Este cambio tiene una implicación estratégica. México no debería medir el éxito del nearshoring por el número de plantas, sino por la profundidad de las cadenas que logra desarrollar. Una fábrica aislada puede aumentar las exportaciones durante algunos años. Una red local de proveedores, universidades, laboratorios y empresas de mantenimiento puede convertir una inversión puntual en una plataforma duradera. La diferencia entre ambas opciones es la capacidad de retener conocimiento cuando el ciclo externo termine.
Mi tercer planteamiento es que el indicador clave no será el valor total de los servidores exportados, sino el contenido nacional ajustado por empleo calificado y transferencia tecnológica. Un salto de 3% a 10% de contenido local podría tener más importancia estructural que otro año de crecimiento acelerado de las exportaciones. Para lograrlo, las autoridades tendrían que vincular incentivos a metas verificables: compras a proveedores mexicanos, programas de certificación, formación dual, investigación aplicada y desarrollo de componentes.
Qué puede ocurrir cuando se enfríe la inversión
El ciclo de construcción de centros de datos no es infinito. Las empresas pueden moderar sus inversiones si el rendimiento de las aplicaciones de inteligencia artificial no justifica el gasto, si aumentan las tasas de interés, si se encarece la energía o si los mercados financieros reconsideran las valuaciones del sector tecnológico. Incluso una pausa temporal en Estados Unidos tendría efectos rápidos sobre las plantas mexicanas, porque la demanda no proviene principalmente del consumo doméstico.

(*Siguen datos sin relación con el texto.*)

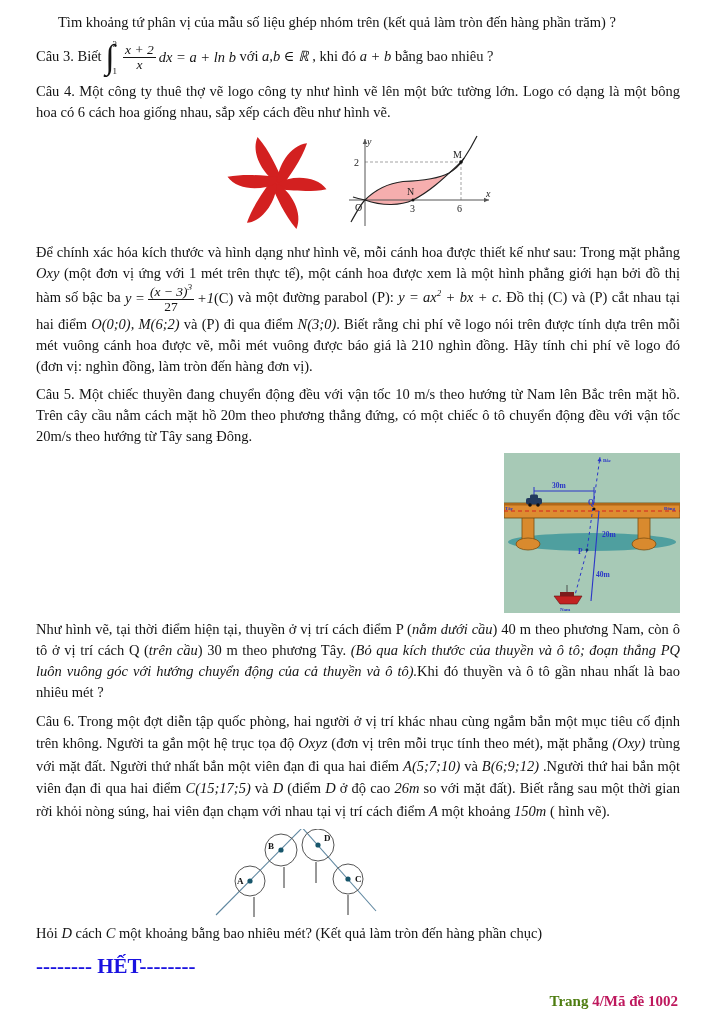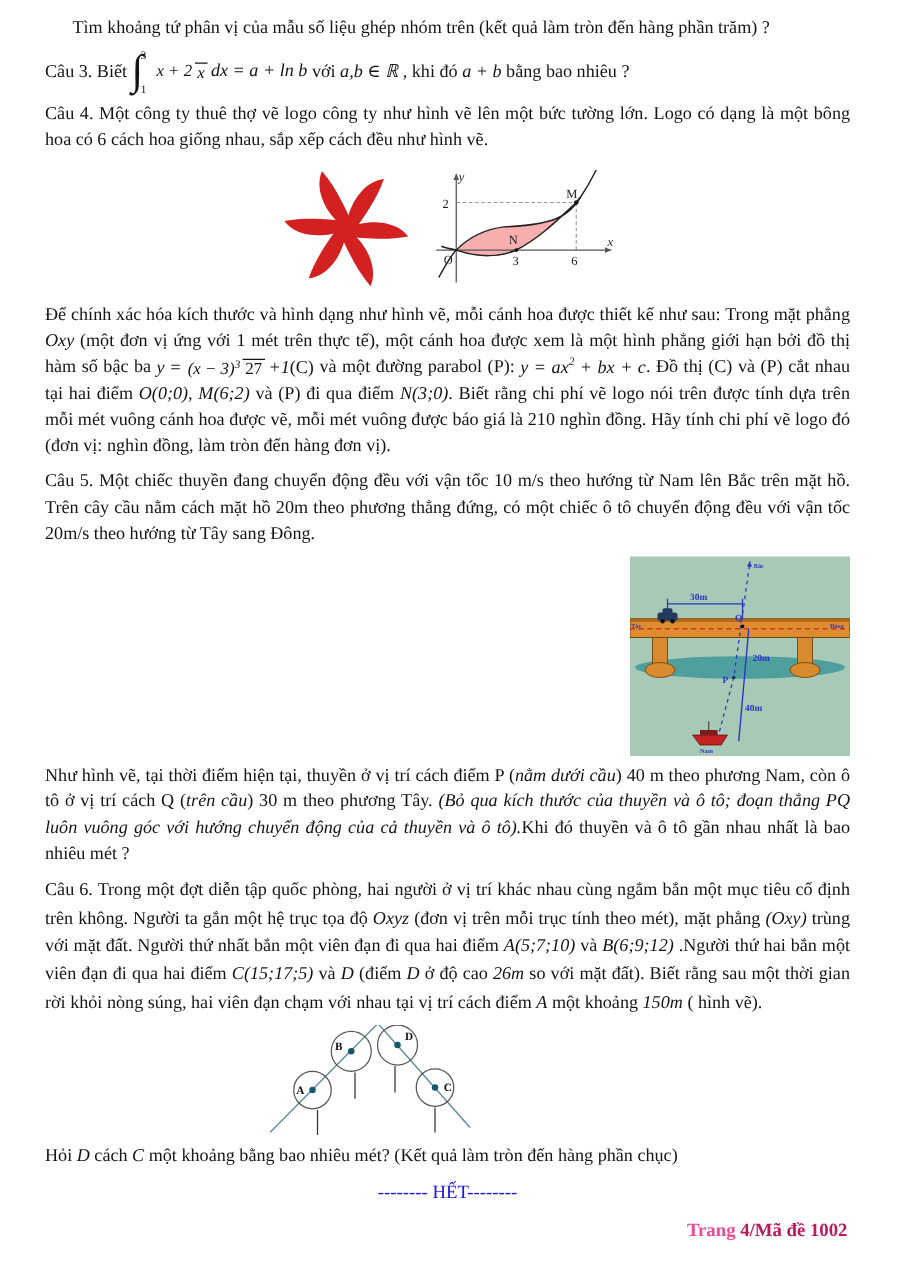"x + 2" .frac { flex-direction: row -> column }
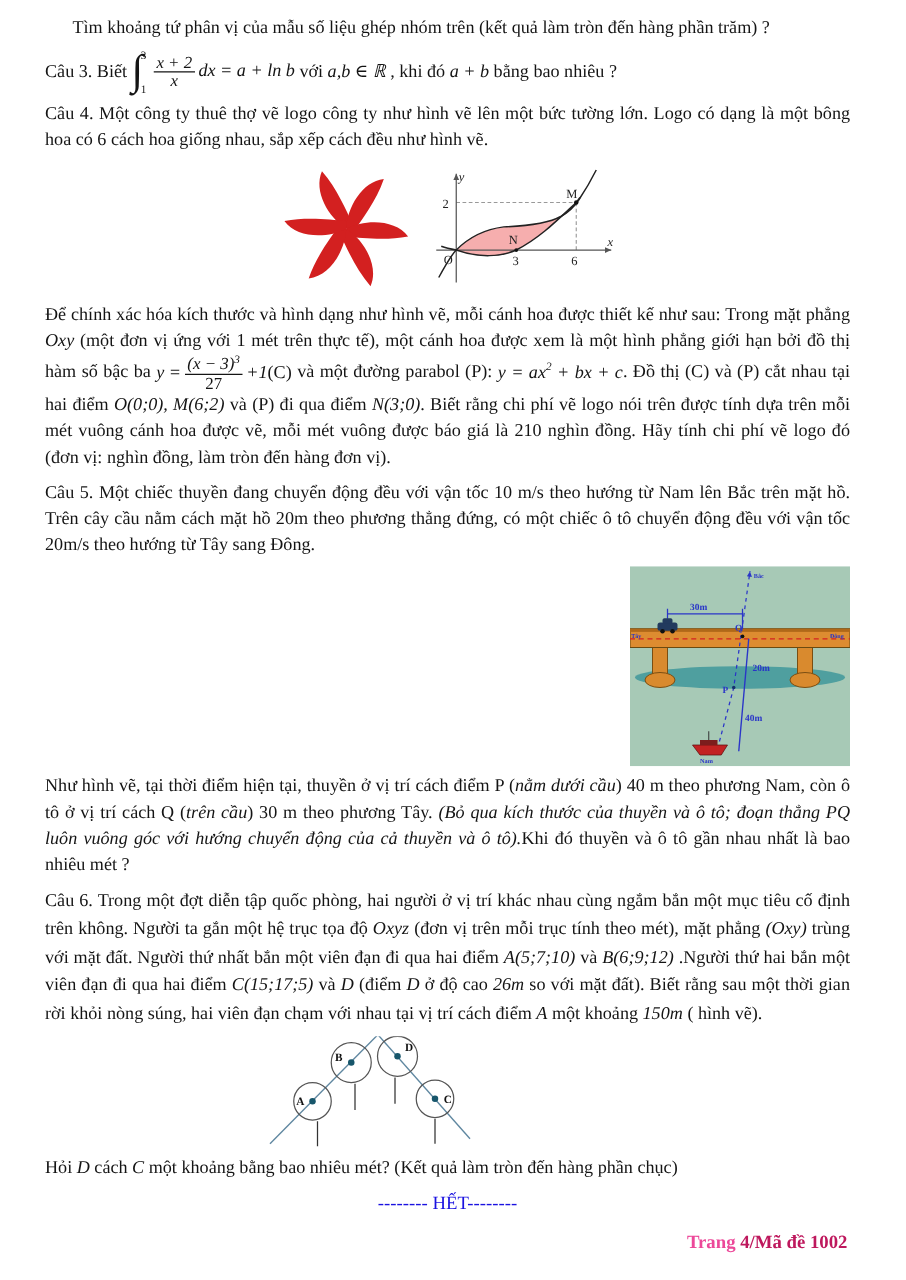"-------- HẾT--------" .het { font-size: 15px -> 21px; font-weight: normal -> bold; text-align: center -> none }
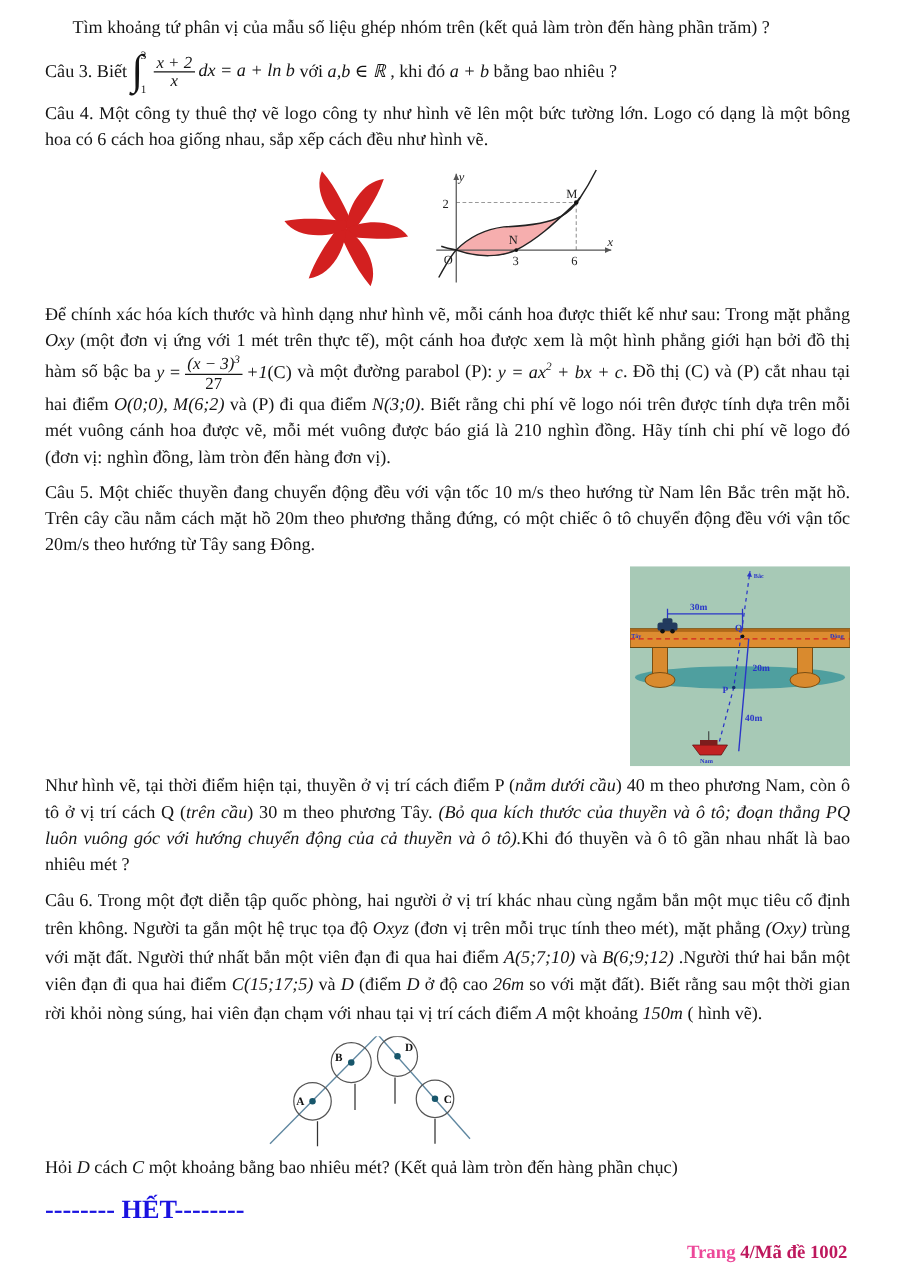"Trang" .trang .red { color: #ec4899 -> #4d7c0f }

El primer riesgo es la concentración. Si las exportaciones de servidores compensan el estancamiento del consumo, cualquier interrupción externa se trasladará de inmediato al crecimiento, al empleo indirecto y a los ingresos de proveedores. El segundo es la volatilidad de los componentes: una escasez mundial de chips puede frenar las líneas mexicanas aunque exista demanda final. El tercero es geopolítico. Cambios en las reglas de origen, controles estadounidenses a la tecnología avanzada o nuevas restricciones comerciales pueden alterar qué productos pueden ensamblarse y hacia dónde pueden enviarse.
Hay además un riesgo energético y ambiental. Los centros de datos requieren grandes cantidades de electricidad y agua, mientras las plantas de servidores necesitan estabilidad operativa. Si México no incrementa la generación, moderniza sus redes y define reglas claras para el uso hídrico, la expansión puede enfrentar límites físicos antes que financieros. La frontera norte ya compite por recursos escasos; añadir demanda industrial sin planificación puede elevar costos y provocar oposición comunitaria.
La respuesta no consiste en rechazar el auge. Sería económicamente costoso y estratégicamente miope desaprovechar una oportunidad que ya está generando exportaciones y evitando una recesión. Pero tampoco basta con celebrar la llegada de capital extranjero. México necesita usar este periodo de demanda excepcional para construir capacidades que sobrevivan a la demanda excepcional: técnicos e ingenieros, proveedores de electrónica, redes eléctricas confiables, agua disponible, seguridad jurídica y una política de innovación con objetivos medibles.
Silicon Valley puede haberle dado a México un respiro cuando otros motores se detuvieron. La pregunta decisiva es qué hará el país con ese tiempo. Si el auge se convierte en escuelas técnicas, proveedores nacionales y mayor contenido tecnológico, habrá sido el comienzo de una transformación. Si solo engorda la balanza comercial mientras el empleo y la productividad permanecen estancados, quedará como otro episodio de crecimiento prestado: mucho valor enviado al exterior, pero poco desarrollo arraigado en casa.